*Data to use*.
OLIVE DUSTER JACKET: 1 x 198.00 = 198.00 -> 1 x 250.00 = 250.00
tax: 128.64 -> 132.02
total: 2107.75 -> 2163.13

---

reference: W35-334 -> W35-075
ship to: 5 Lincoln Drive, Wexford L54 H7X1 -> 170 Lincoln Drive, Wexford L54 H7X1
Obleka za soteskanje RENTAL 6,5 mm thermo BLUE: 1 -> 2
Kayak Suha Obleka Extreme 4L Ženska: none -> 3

*How to complete this task*. Which lines of the listing contain the word "Obleka"? Copy each of them.

*Task answer*.
Obleka za soteskanje RENTAL 6,5 mm thermo BLUE: 1 -> 2
Kayak Suha Obleka Extreme 4L Ženska: none -> 3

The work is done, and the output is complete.